▶ Data to examine:

####################

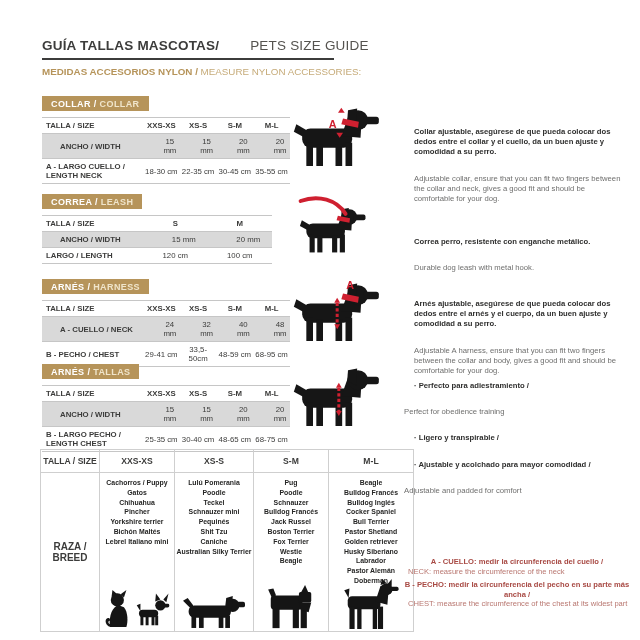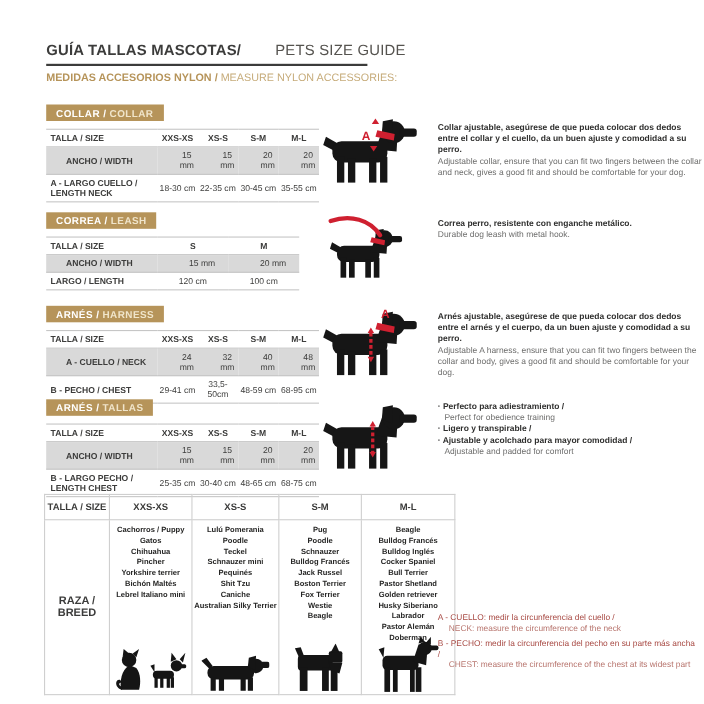--- a/index.html
+++ b/index.html
@@ -29,7 +29,7 @@
   .size-table tr.gray td{background:#d9d9d9;padding-left:18px;}
   .dogbox{position:absolute;left:246px;width:106px;}
   .desc{position:absolute;left:356px;width:240px;font-size:7.7px;line-height:1.33;}
-  .desc p{margin:0;}
+  .desc p{margin:16px;}
   .desc .es{font-weight:700;color:#2f2f2e;}
   .desc .en{font-weight:400;color:#6e6e6d;}
   .desc.bullets .en{margin-left:6px;}

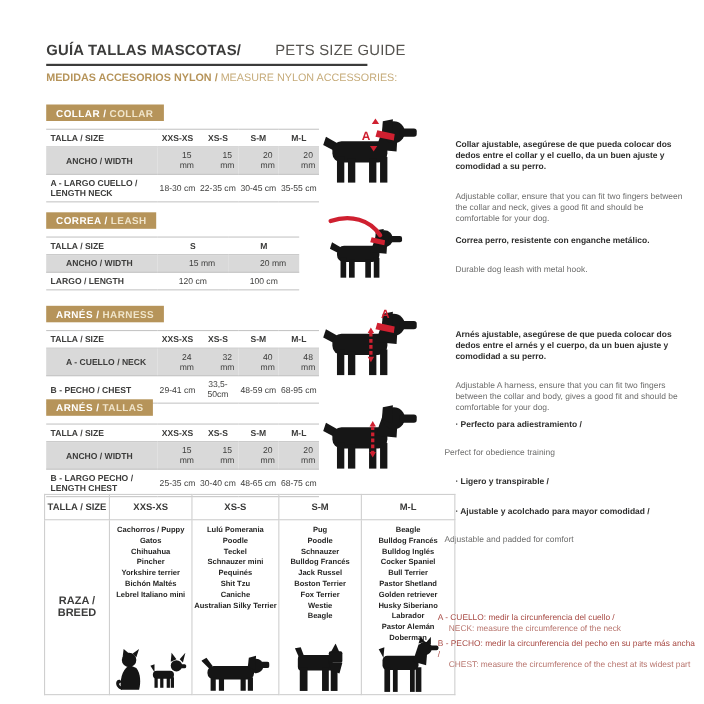--- a/index.html
+++ b/index.html
@@ -162,7 +162,7 @@
         <path d="M66,37 L85,41 L84,48 L64,44 Z" fill="#cf2030"></path>
       </svg>
     </div>
-    <div class="desc" style="top:7px">
+    <div class="desc" style="top:30px">
       <p class="es">Correa perro, resistente con enganche metálico.</p>
       <p class="en">Durable dog leash with metal hook.</p>
     </div>

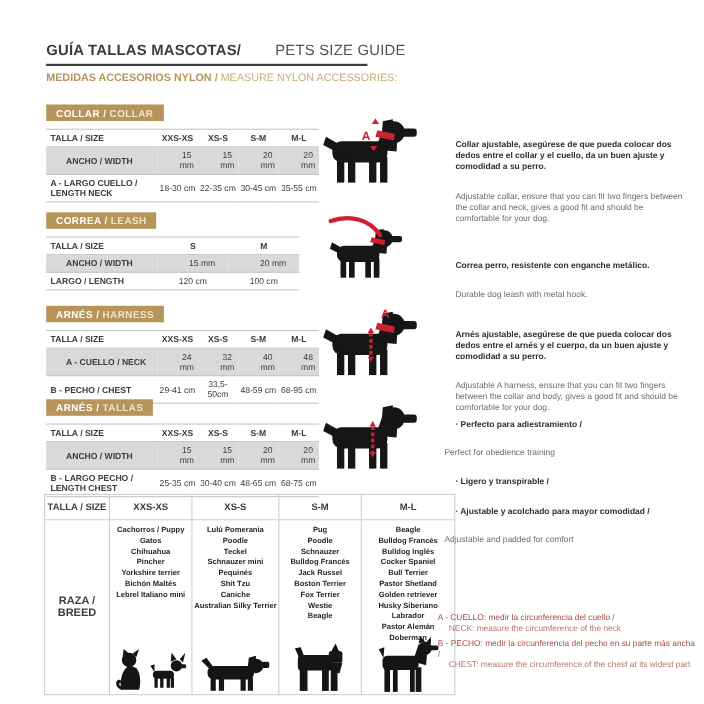--- a/index.html
+++ b/index.html
@@ -54,7 +54,7 @@
   
   .notes{position:absolute;left:398px;top:557px;width:238px;font-size:7.6px;line-height:1.3;}
   .notes p{margin:0;}
-  .notes .es{font-weight:400;color:#a84a44;}
+  .notes .es{font-weight:700;color:#a84a44;text-align:center;}
   .notes .en{font-weight:400;color:#b8766f;margin:0 0 3px 10px;}
 
   svg text.marker{font-family:"Liberation Sans",sans-serif;font-weight:700;font-size:13px;fill:#cf2030;}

####################

▶ Aim of the task: Restate exactly the lines running from the line with "-54,7 +54,7 @@" to the end of the entries above, both ends included.

▶ Reply:
@@ -54,7 +54,7 @@
   
   .notes{position:absolute;left:398px;top:557px;width:238px;font-size:7.6px;line-height:1.3;}
   .notes p{margin:0;}
-  .notes .es{font-weight:400;color:#a84a44;}
+  .notes .es{font-weight:700;color:#a84a44;text-align:center;}
   .notes .en{font-weight:400;color:#b8766f;margin:0 0 3px 10px;}
 
   svg text.marker{font-family:"Liberation Sans",sans-serif;font-weight:700;font-size:13px;fill:#cf2030;}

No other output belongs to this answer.